“Cazzate” scrisse
un dirigente della Columbia in cima alle quattro pagine del prospetto del
Rolling Thunder Revue. Sarà. D’altra parte, secondo Joan Baez la proposta
funzionava così: “Al costo di 7,50 dollari offriamo uno spettacolo terapeutico,
anticonformista, alternativo”. Le visioni sono contrastanti già a partire dalla
definizione: in apparenza è stato un bizzarro medicine show, in realtà, come
ammette lo stesso Dylan, il Rolling Thunder Revue era ispirato dalla commedia
dell’arte, anche se la percezione più sensata alla fine è stata quella di uno
dei tanti fans accorsi, che l’ha vissuto “come un cazzo di sogno”. In fondo,
non c’è riuscito nemmeno Sam Shepard a tradurre “la confusione, l’estasi, la
depressione, gioia e il tumulto, la furia e l’amore e la rabbia e la noia e la
trascendenza di sei settimane sulla strada, sei settimane di una comune
ambulante, un baraccone musicale su quattro ruote, il vero Magical Mystery
Tour”. Con Bob Dylan, nell’epicentro del terremoto perché, proprio come lo
definisce Kinky Friedman, “è stato quasi tutto ciò che può diventare un essere
umano dall’animo inquieto, in continua trasformazione alla ricerca delle
sicurezze perdute dell’infanzia”. Larry Sloman o Ratso, nel gergo del Rolling
Thunder, non va altrettanto per il sottile e lo racconta senza filtri.
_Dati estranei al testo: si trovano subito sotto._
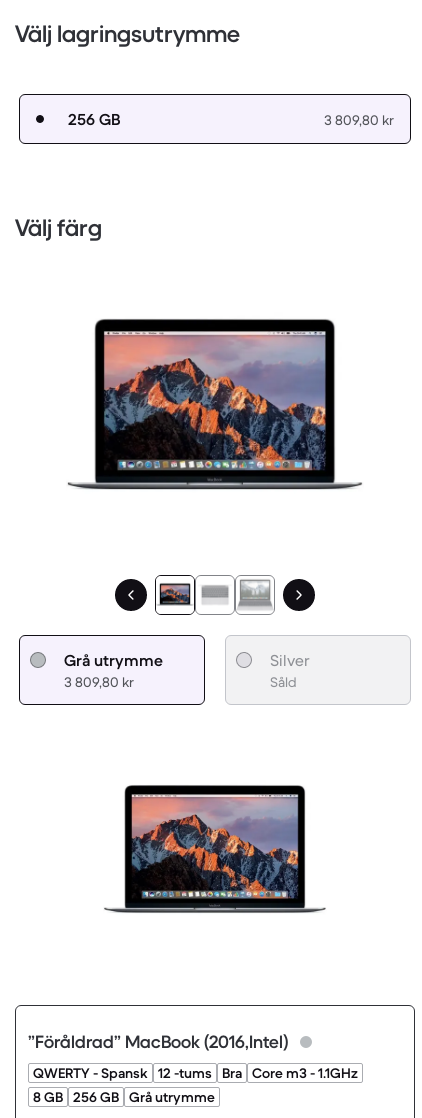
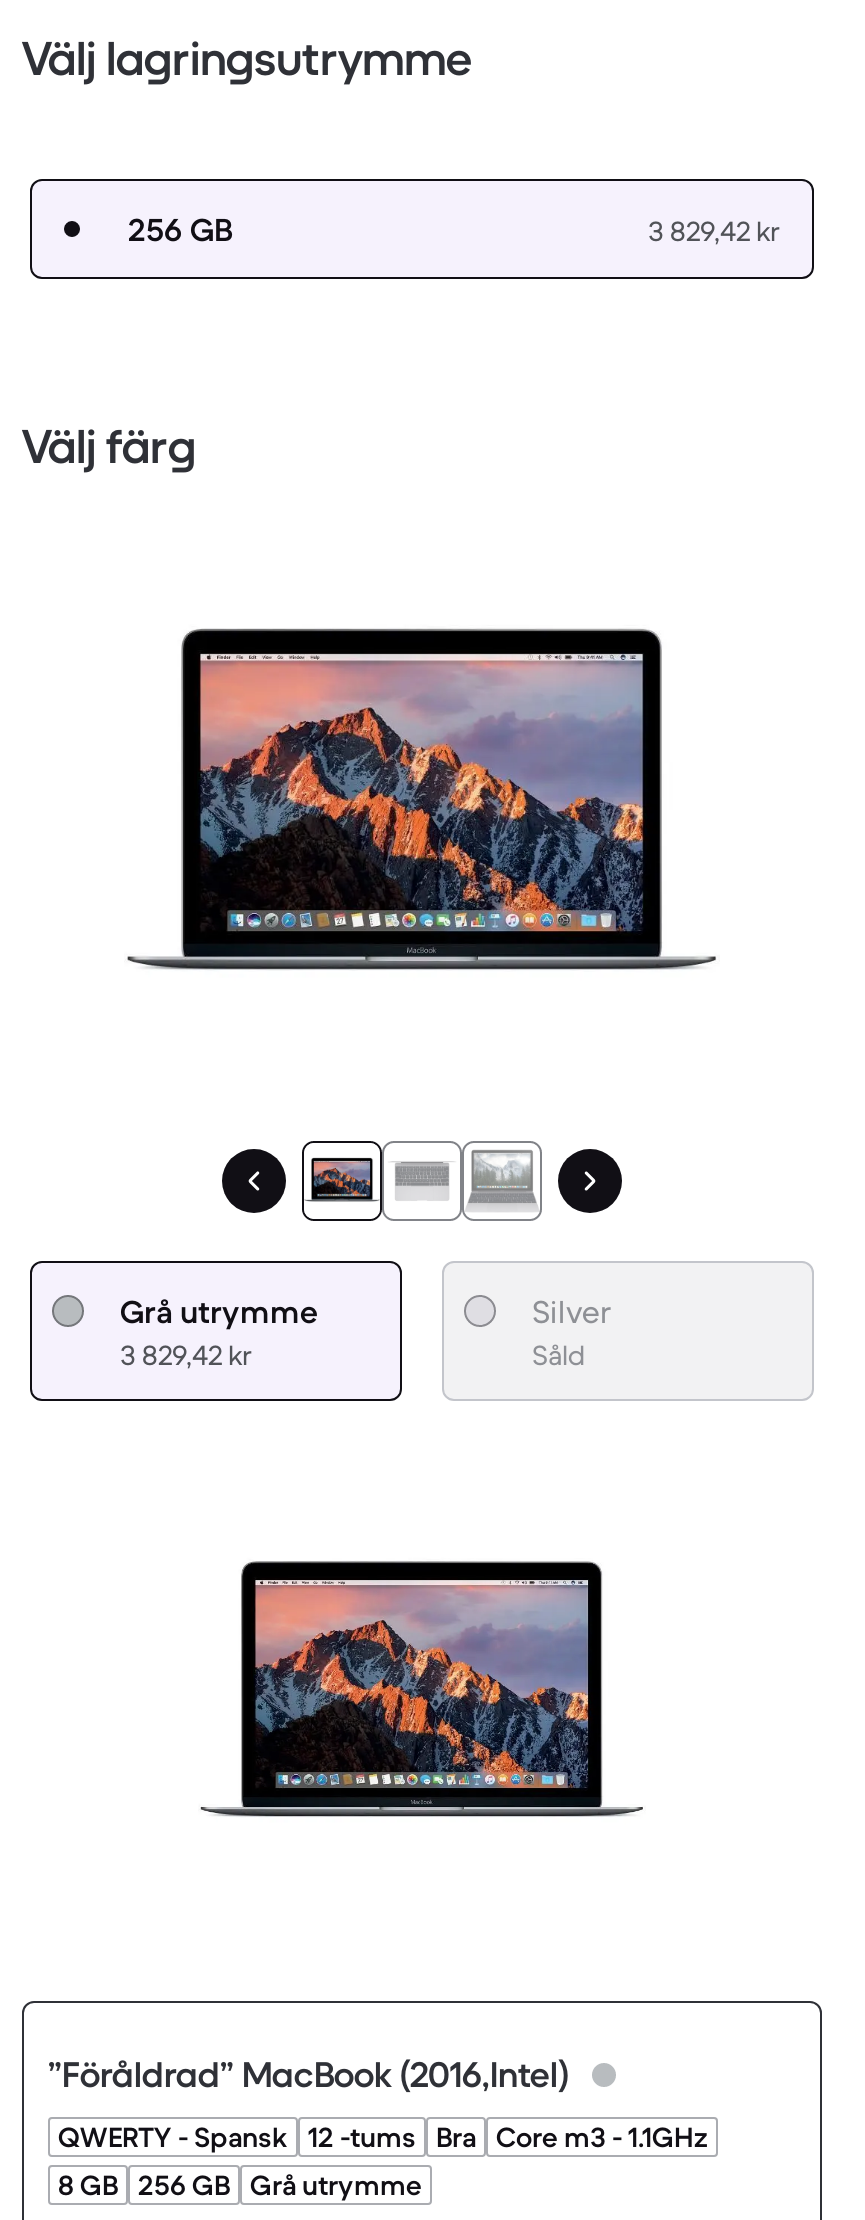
- 3 809,80 kr
+ 3 829,42 kr

- 3 809,80 kr
+ 3 829,42 kr
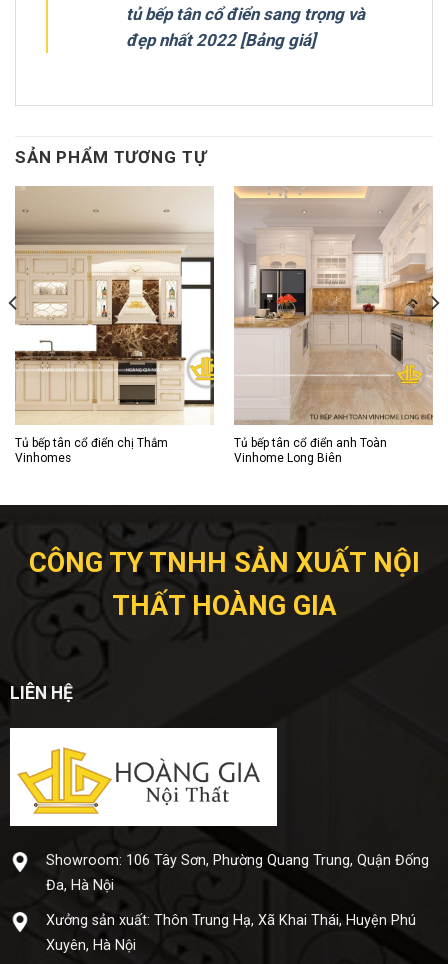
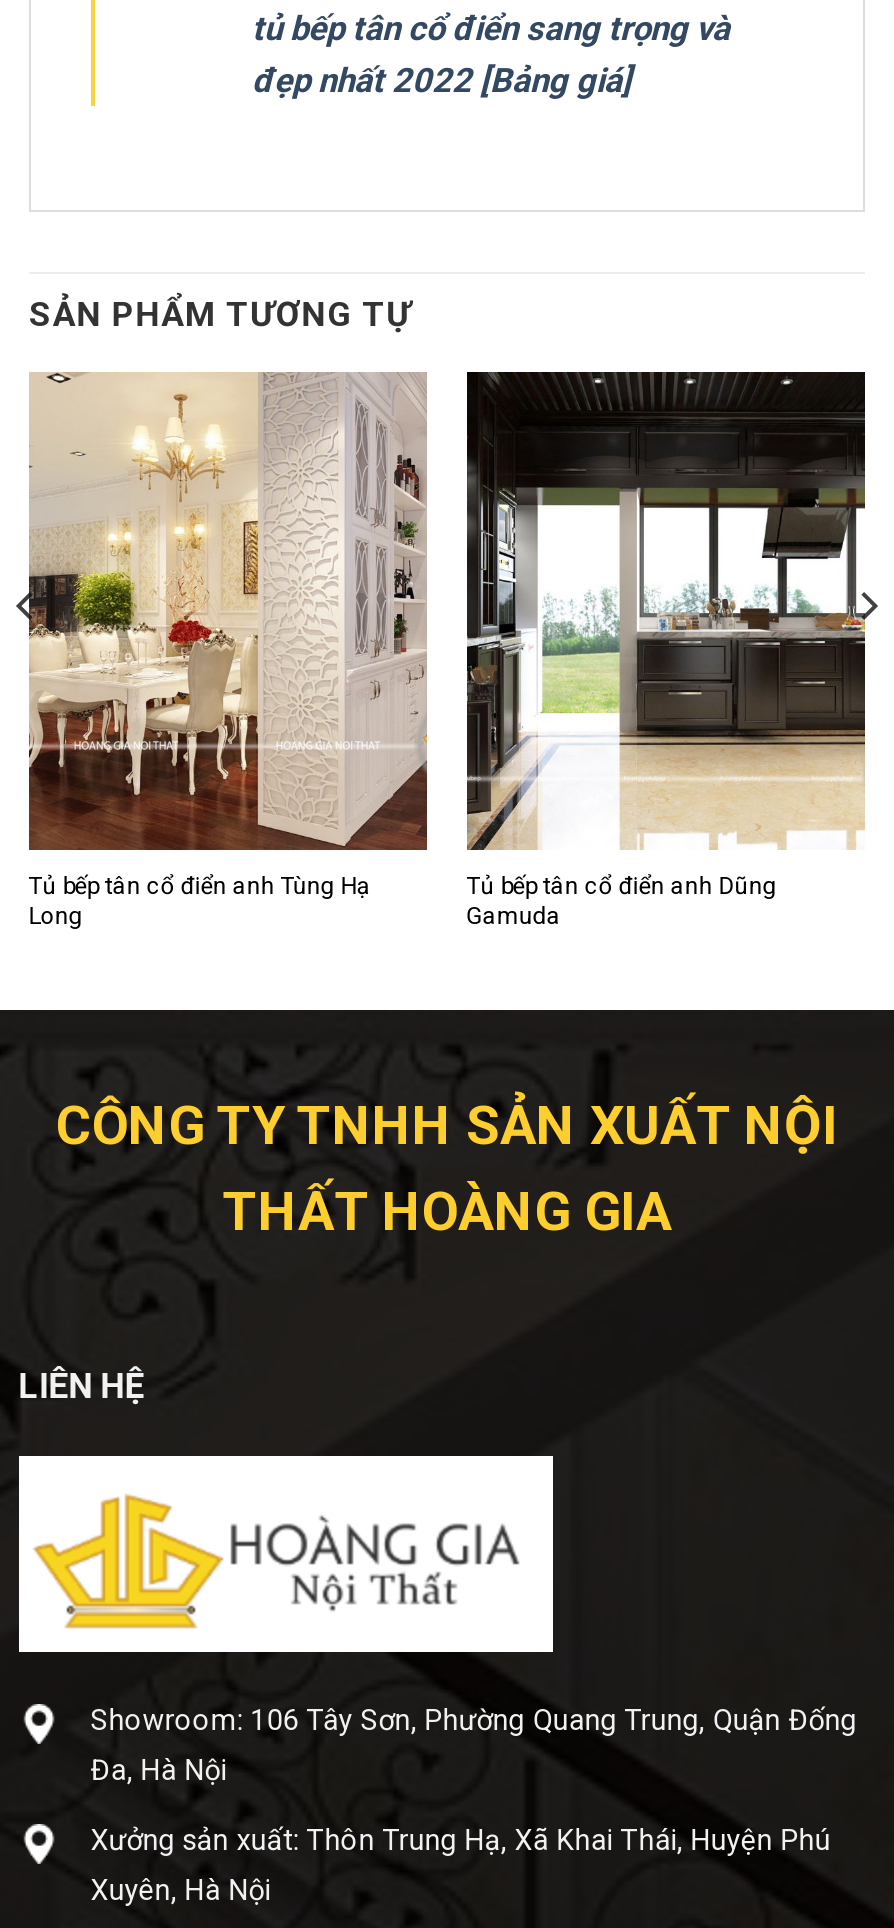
- [image]
- Tủ bếp tân cổ điển chị Thắm
- Vinhomes
+ [image]
+ Tủ bếp tân cổ điển anh Tùng Hạ
+ Long

- [image]
- Tủ bếp tân cổ điển anh Toàn
- Vinhome Long Biên
+ [image]
+ Tủ bếp tân cổ điển anh Dũng
+ Gamuda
E’ un
reportage grezzo e gonzo, diretto e trascinante, senza il minimo tentativo di
addomesticare la vita caotica On The Road With Bob Dylan. Si può solo immaginare: in più, per dirlo
in termini diplomatici, Ratso è una persona non grata all’interno del Rolling
Thunder Revue, è un inviato di una rivista poco amata (Rolling Stone) con una
naturale predisposizione all’indolenza e alla polemica, tanto è vero che è poco
sopportato persino dalla sua stessa redazione. Gli alterchi telefonici con Chet
Flippo sono soltanto un diversivo, tra i tanti, di un flusso inarrestabile di
parole come fuochi d’artificio frutto, per dirlo con Kinky Friedman, di “tempi
in cui nessuno aveva idea di quello che diceva”. Il dialogo tra Ratso e Joni
Mitchell con T-Bone Burnett in funzione di avvocato, la lunga conversazione
telefonica con Michael Bloomfield, i confronti quotidiani con Joan Baez e le
scalate dialettiche di sesto grado con lo stesso Dylan riportano “i pensieri, i
commenti, i sogni sconclusionati e intimi al tempo stesso, di una bellezza che
a volte va oltre le parole e la musica e a volte si rivela profetica, il tutto sprigionato da una combriccola di banditi in viaggio per l’America”. Ne fanno
parte Leonard Cohen, Scarlet Rivera, Roger McGuinn, Emmett Grogan, Robbie
Robertson, Allen Ginsberg, Ramblin’ Jack Elliott e poi “party girls &
broken poets”, come direbbe Elliott Murphy, che Larry Sloman sbatte senza
soluzione di continuità in un zingaresco diario di viaggio. All’alba del 1975,
utopie, rock’n’roll e poesie e il fantasma di Jack Kerouac, valgono un pass,
una farmacia, un cambio di gomme. Ratso non mente: la vita on the road (con o
senza Dylan) è dura. Il resto è leggenda.